The word-level segmentation problem is to determine the location of word boundaries, given a continuous speech stream of words that have previously been learned in isolation. Since there are no standard inter-word silences in continuous speech, and since several syllables may be needed to disambiguate a segmentation (e.g., "myself", "my selfish" and "I sell fish"), the on-line segmentation problem is challenging. The Segmentation ART network, developed to address this problem, employs a hierarchy of classification modules to recognize increasingly large chunks of input (phonemes, syllables and words), starting with segmented phonemes. The network employs fast learning, top-down expectation, and a spatial representation of temporal order.
When a temporally ordered stream of inputs is represented as a spatial pattern, similar sequences are hard to distinguish in a noisy environment. More generally, small differences between similar inputs are often important for correct classification in a supervised learning environment. A new class of neural networks, the ARTMAP priming networks, are developed to address this problem, by focusing attention on differences between ambiguous categories, while ignoring common features. Several architectural variants within this class are compared, using different problems and noise profiles. Improvements over existing supervised neural network classifiers such as Fuzzy ARTMAP are demonstrated.
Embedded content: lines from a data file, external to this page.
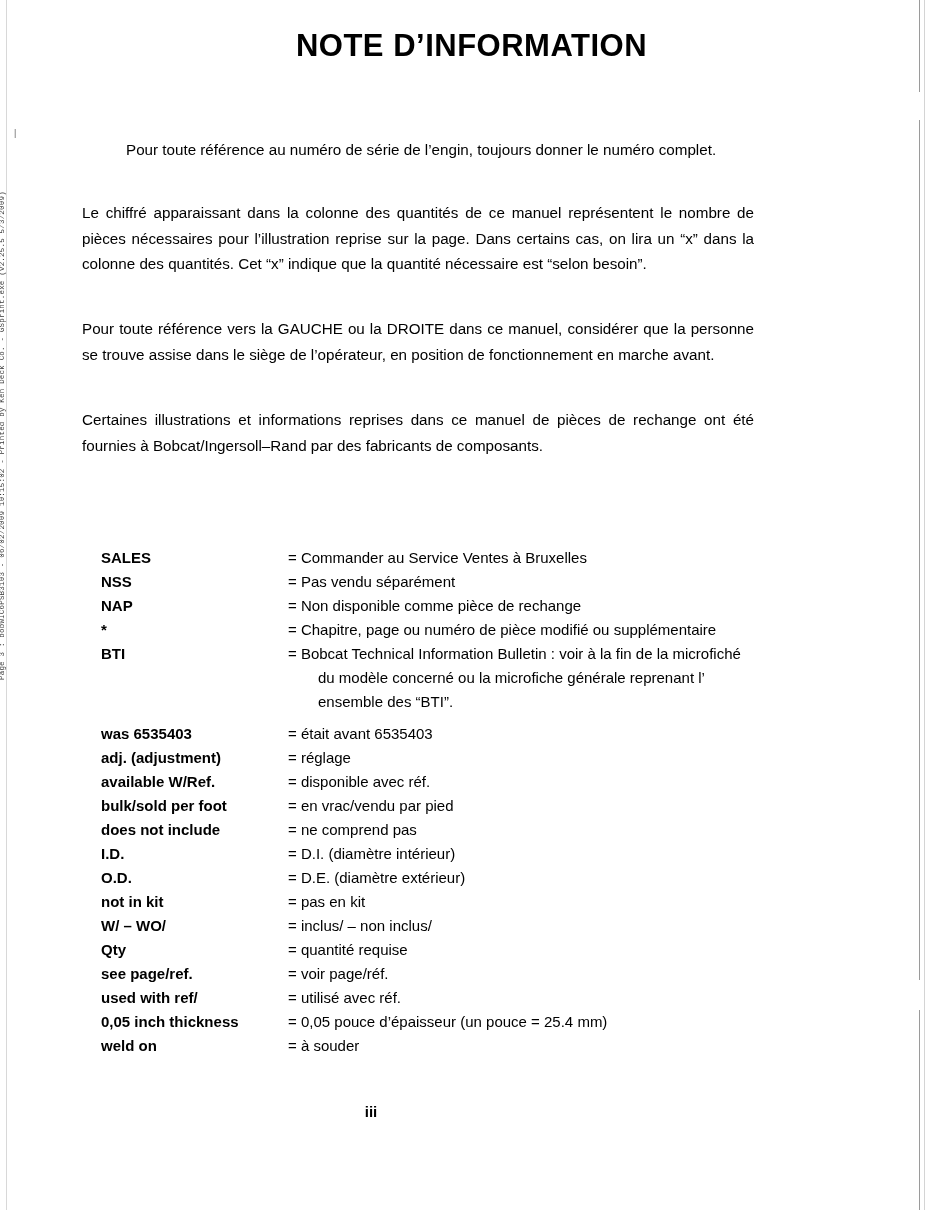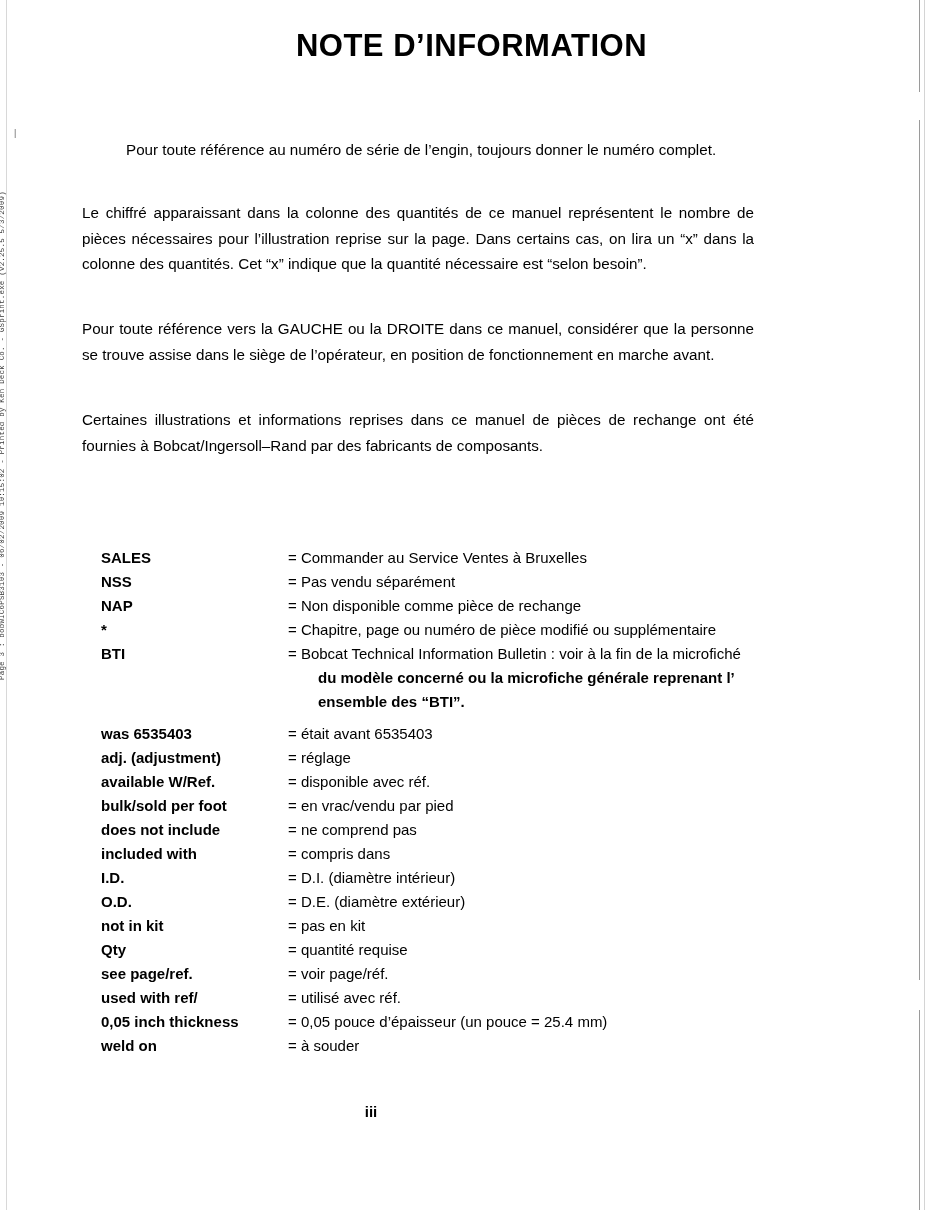"du modèle concerné ou la" .def .cont { font-weight: bold -> none }
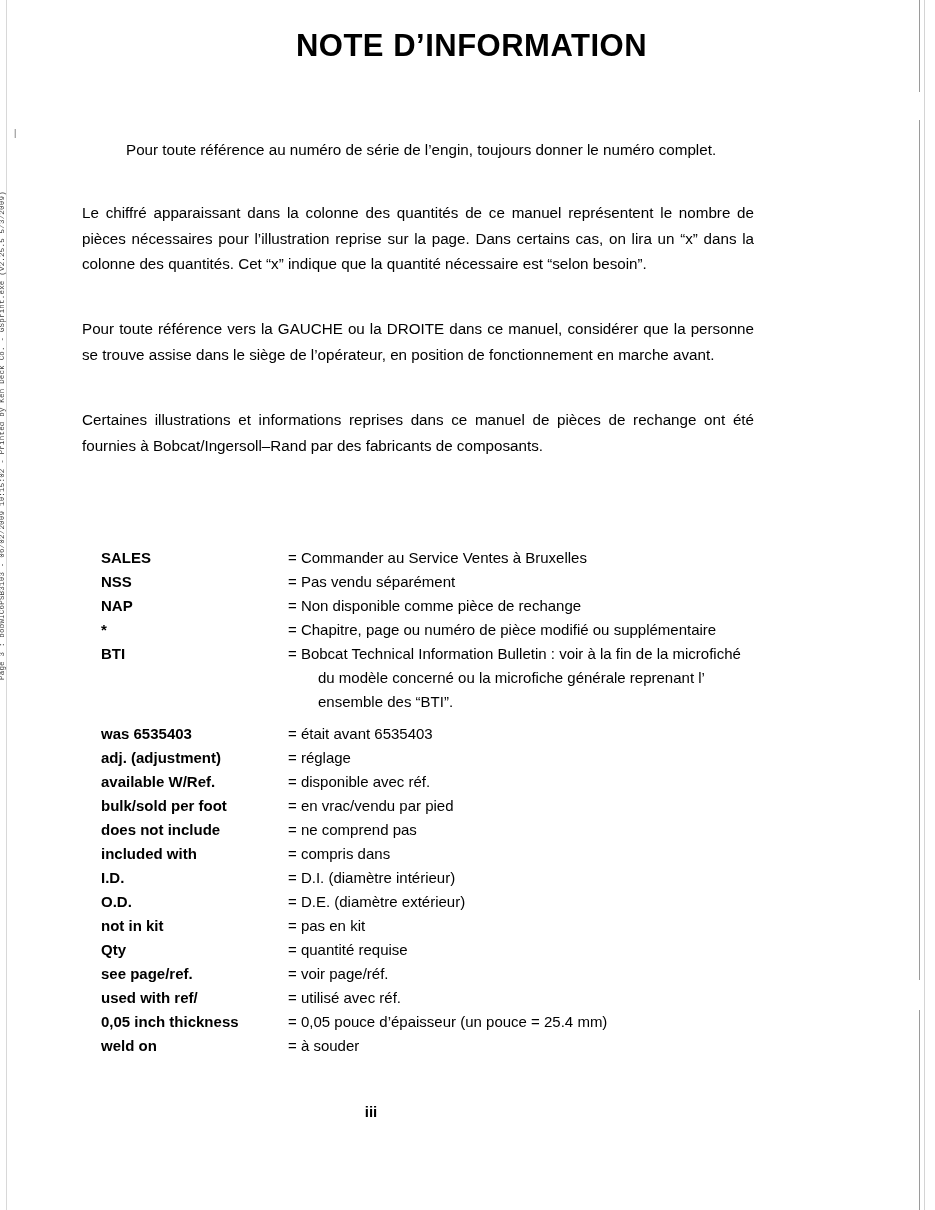"included with" tr { html: <tr> <td>included with</td> <td>= compris dans</td> </tr> -> none }
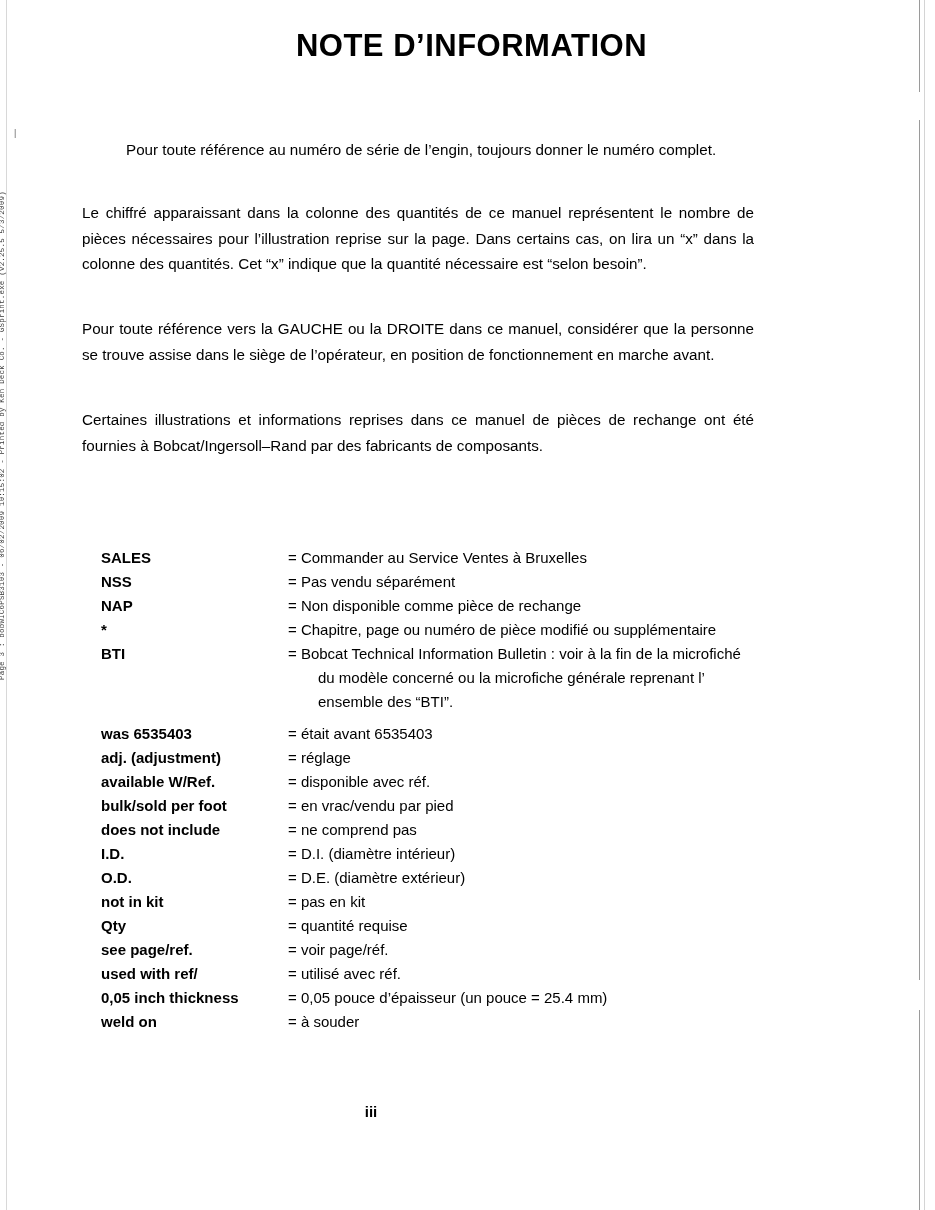"W/ – WO/" tr { html: none -> <tr> <td>W/ – WO/</td> <td>= inclus/ – non inclus/</td> </tr> }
A final problem considered in my dissertation is to convert a speech signal into a sequence of phonemes that form the input to the word-level segmentation network. Noise and other sources of variablilty in the signal make this a difficult task. The approach to this problem commences with preprocessing that divides the digitized speech signal into a series of speech frames of fixed length and computes a vector based on the information in each frame. A publicly available off-the-shelf preprocessor developed by Dr. Tony Robinson is used. Neural network models that learn to predict the phoneme uttered during each frame, using the feature vector computed by the preprocessor as an input, are explored.